Aphrodite Rises out of Thessaloniki Metro Excavation

A statue and other depictions of the goddess of love have been unearthed during the metro works, revealing a powerful and long-lasting cult of worship.


Idols, clay lamps and amphorae, drinking cups, perfume vases, jewelry and other utilitarian and decorative objects make up the 300,000 or so finds unearthed during excavation work for the Thessaloniki metro.

Most striking among them, however, are the pieces related to Aphrodite, testifying to the northern port city’s enduring bond with the goddess of love.

The most interesting of these are a marble sculpture and a mosaic depicting the goddess that were found during digging for the Aghia Sofia station. Dating to different periods, they are indicative of the fact that the goddess was worshiped in the what is now downtown Thessaloniki well into early Christian times.

Aphrodite is represented by a plethora of statues and idols in a variety of different ways, and this was particularly the case in Roman times, explained Polyxeni Adam-Veleni, an archaeologist and head of the Culture Ministry’s General Directorate of Antiquities and Cultural Heritage.

“A large number of statues depicting Aphrodite have been found in the city center, while several more came to light in the area around the Church of the Acheiropoietos. They are mostly related to the worship of Thermaia Aphrodite, who was associated with the element of water,” Adam-Veleni said at a recent conference on the finds discovered during metro excavations in Athens, Thessaloniki and Piraeus.
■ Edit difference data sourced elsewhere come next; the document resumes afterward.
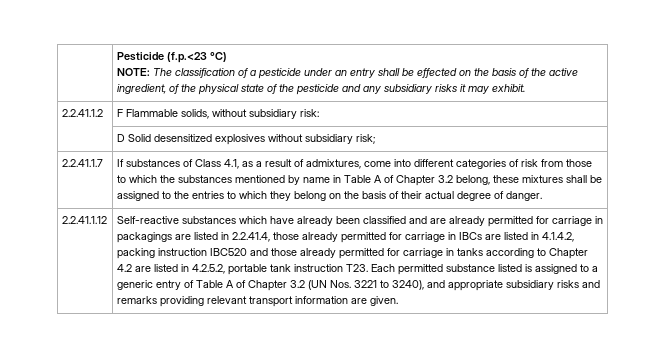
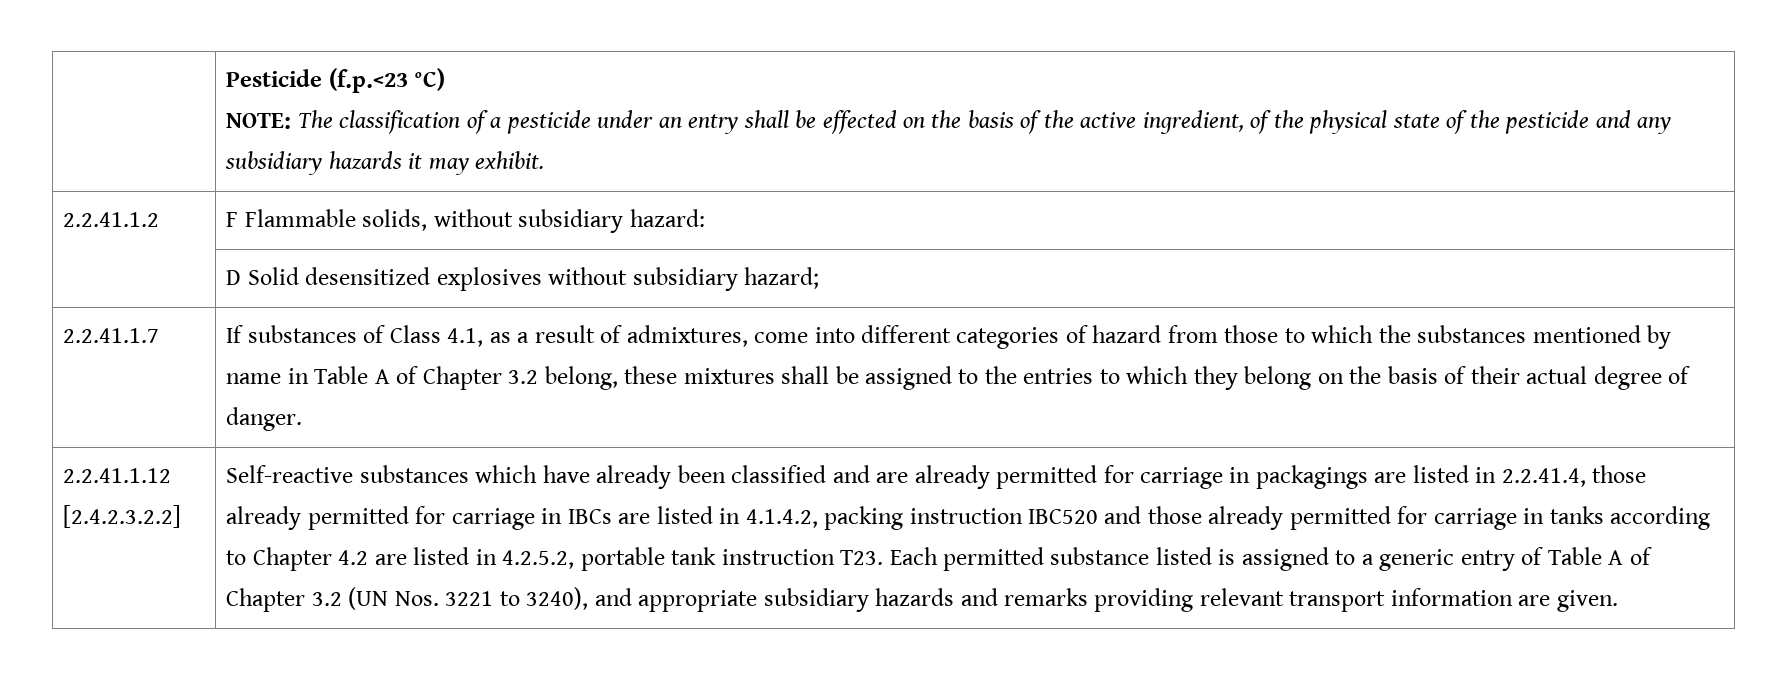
  | Pesticide (f.p.<23 °C)
- NOTE: The classification of a pesticide under an entry shall be effected on the basis of the active ingredient, of the physical state of the pesticide and any subsidiary risks it may exhibit.
+ NOTE: The classification of a pesticide under an entry shall be effected on the basis of the active ingredient, of the physical state of the pesticide and any subsidiary hazards it may exhibit.
- 2.2.41.1.2 | F Flammable solids, without subsidiary risk:
+ 2.2.41.1.2 | F Flammable solids, without subsidiary hazard:
- | D Solid desensitized explosives without subsidiary risk;
+ | D Solid desensitized explosives without subsidiary hazard;
- If substances of Class 4.1, as a result of admixtures, come into different categories of risk from those to which the substances mentioned by name in Table A of Chapter 3.2 belong, these mixtures shall be assigned to the entries to which they belong on the basis of their actual degree of danger.
+ If substances of Class 4.1, as a result of admixtures, come into different categories of hazard from those to which the substances mentioned by name in Table A of Chapter 3.2 belong, these mixtures shall be assigned to the entries to which they belong on the basis of their actual degree of danger.
- 2.2.41.1.12
+ 2.2.41.1.12 [2.4.2.3.2.2]
- Self-reactive substances which have already been classified and are already permitted for carriage in packagings are listed in 2.2.41.4, those already permitted for carriage in IBCs are listed in 4.1.4.2, packing instruction IBC520 and those already permitted for carriage in tanks according to Chapter 4.2 are listed in 4.2.5.2, portable tank instruction T23. Each permitted substance listed is assigned to a generic entry of Table A of Chapter 3.2 (UN Nos. 3221 to 3240), and appropriate subsidiary risks and remarks providing relevant transport information are given.
+ Self-reactive substances which have already been classified and are already permitted for carriage in packagings are listed in 2.2.41.4, those already permitted for carriage in IBCs are listed in 4.1.4.2, packing instruction IBC520 and those already permitted for carriage in tanks according to Chapter 4.2 are listed in 4.2.5.2, portable tank instruction T23. Each permitted substance listed is assigned to a generic entry of Table A of Chapter 3.2 (UN Nos. 3221 to 3240), and appropriate subsidiary hazards and remarks providing relevant transport information are given.

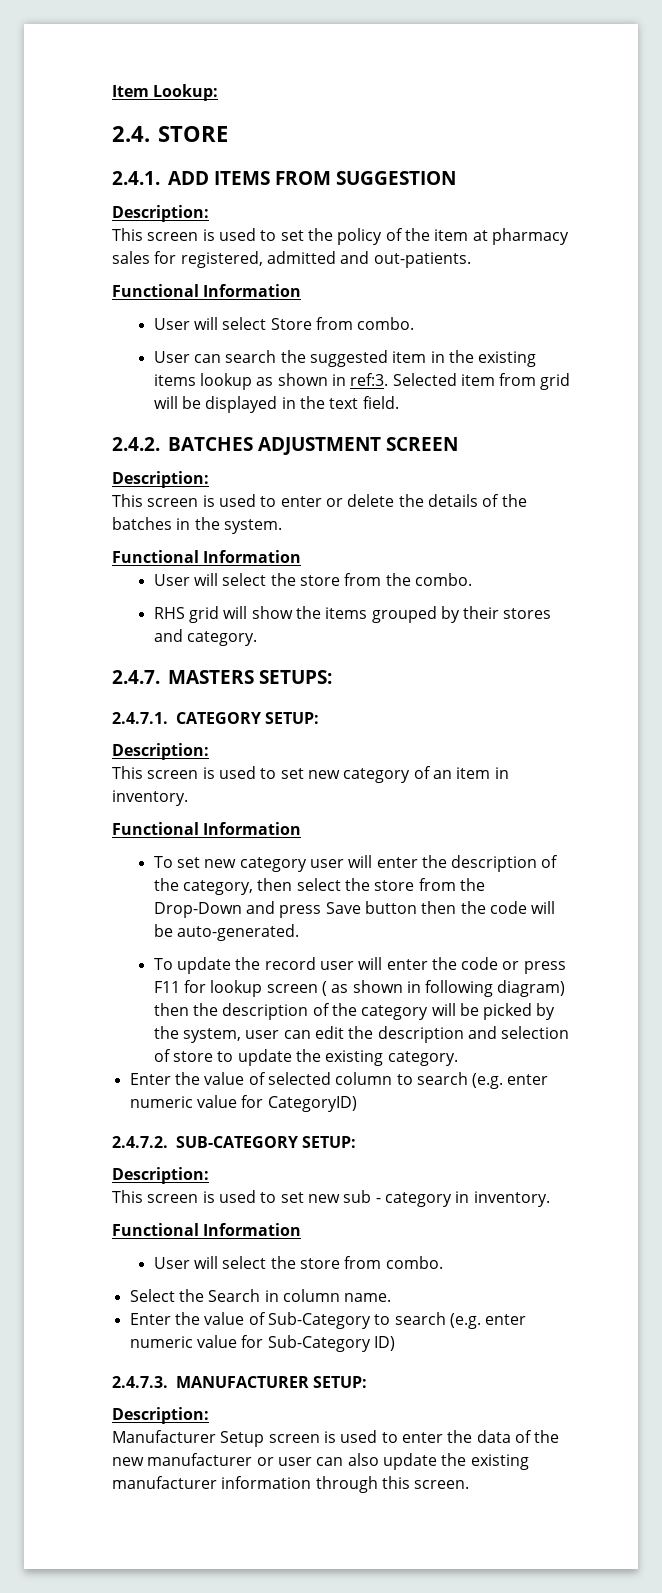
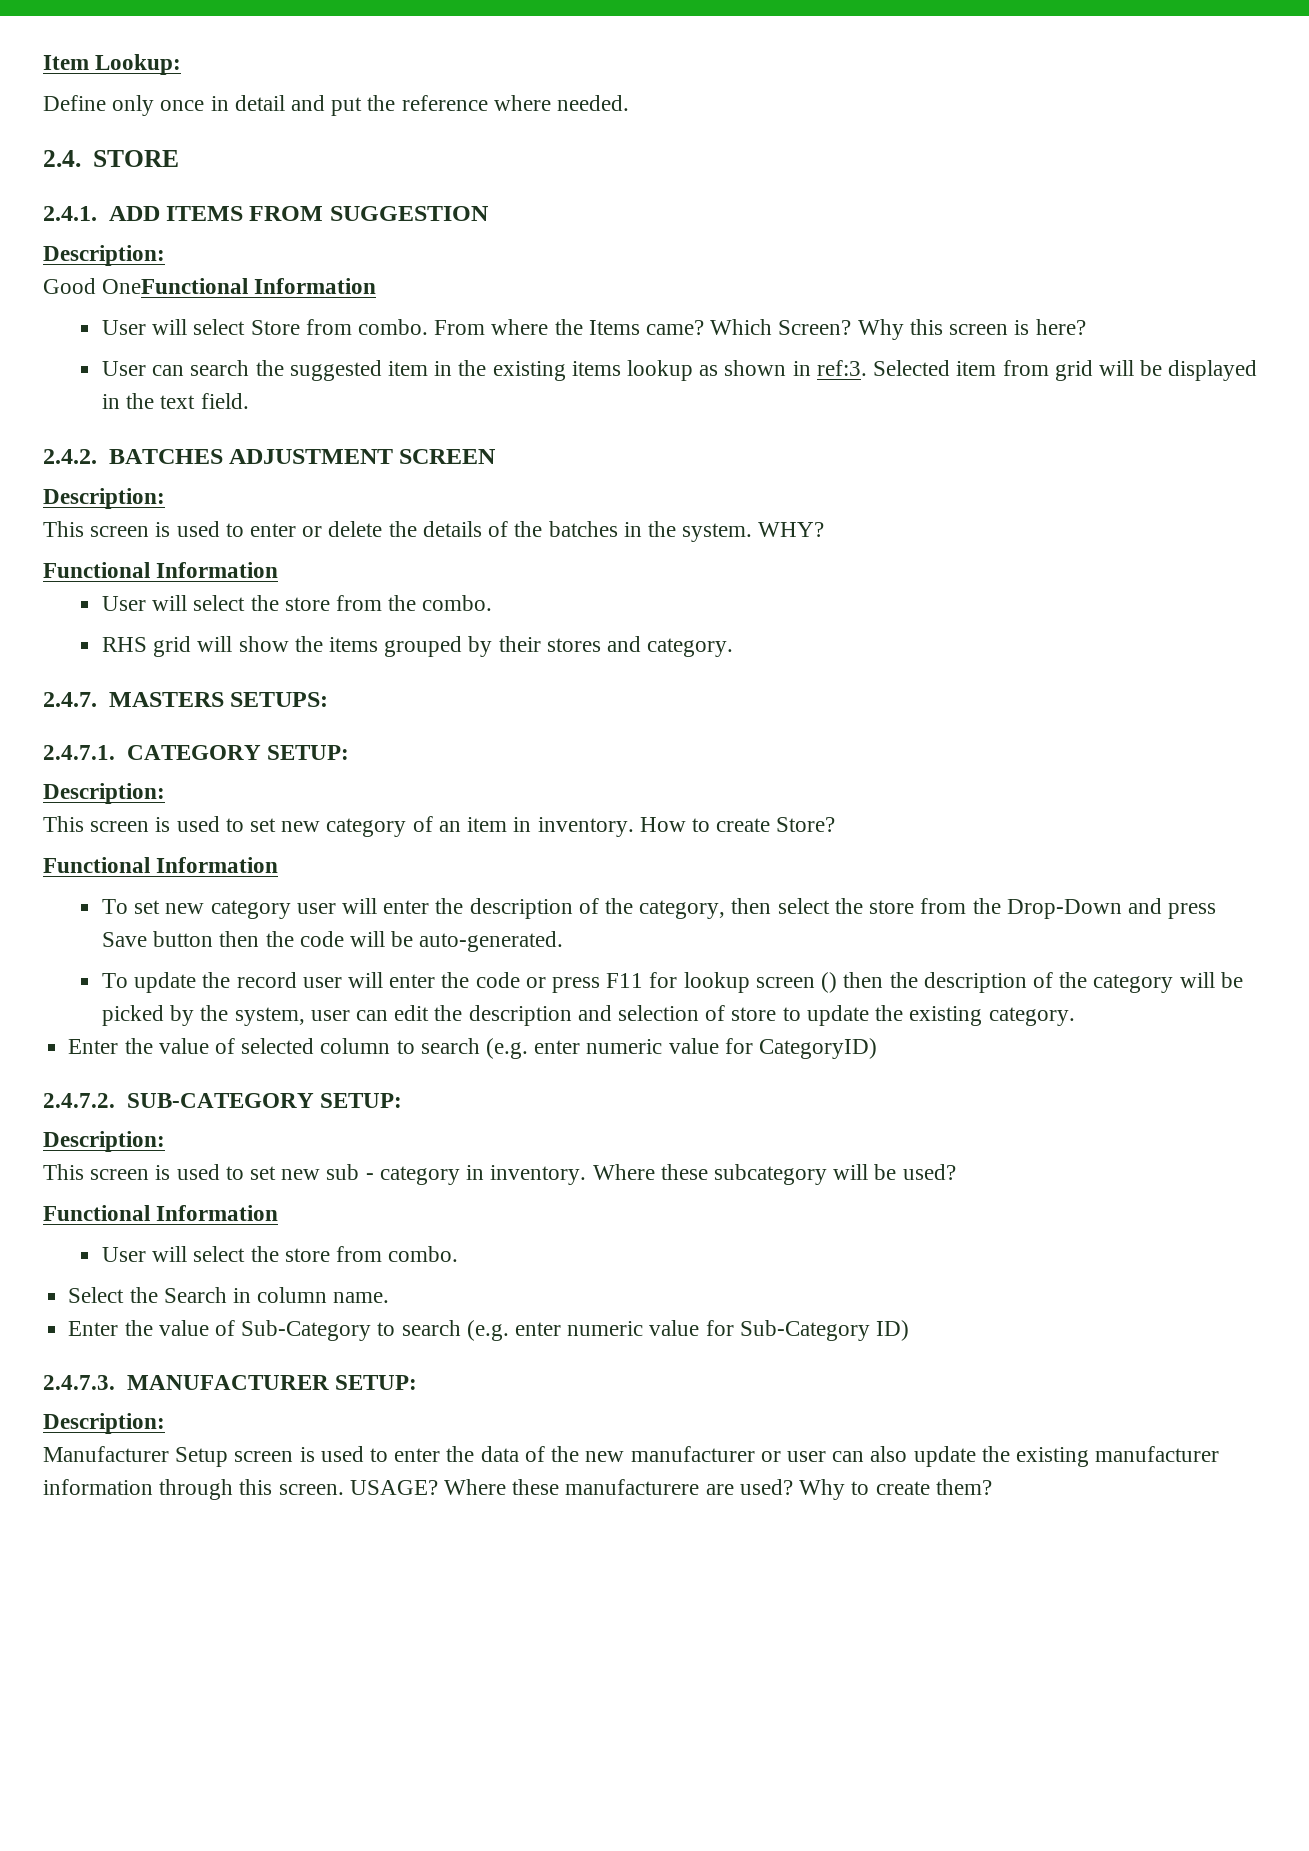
+ Define only once in detail and put the reference where needed.
- This screen is used to set the policy of the item at pharmacy sales for registered, admitted and out-patients.
- Functional Information
+ Good OneFunctional Information
+ From where the Items came? Which Screen? Why this screen is here?
+ WHY?
+ How to create Store?
- To update the record user will enter the code or press F11 for lookup screen ( as shown in following diagram) then the description of the category will be picked by the system, user can edit the description and selection of store to update the existing category.
+ To update the record user will enter the code or press F11 for lookup screen () then the description of the category will be picked by the system, user can edit the description and selection of store to update the existing category.
+ Where these subcategory will be used?
+ USAGE? Where these manufacturere are used? Why to create them?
The 20-centimeter statue that was found among the remains of a 3rd century structure at the Aghia Sofia station is a variation of the image of Aphrodite emerging from the sea that was so prevalent in Hellenistic years, the archaeologist said.

The mosaic is thought to date to the 4th century AD and was discovered in the ruins of what was obviously a large bath house. It depicts Aphrodite in a relaxed manner, reclining on a couch whose arm is decorated with an image of Medusa. Eros is seen behind her, depicted as a boy with short, curly dark hair.

The existence of such depictions in the 4th century AD indicates that “Thessaloniki served as a powerful bastion of the old religions until late antiquity,” said Adam-Veleni.

She added that the construction of a large Christian church like that of Acheiropoietos on top of a site where the ancient gods were worshiped – and one dedicated to the Virgin Mary at that – points to efforts to “purify” the location.

A selection of finds from the metro excavations are on display at the Thessaloniki Archaeological Museum.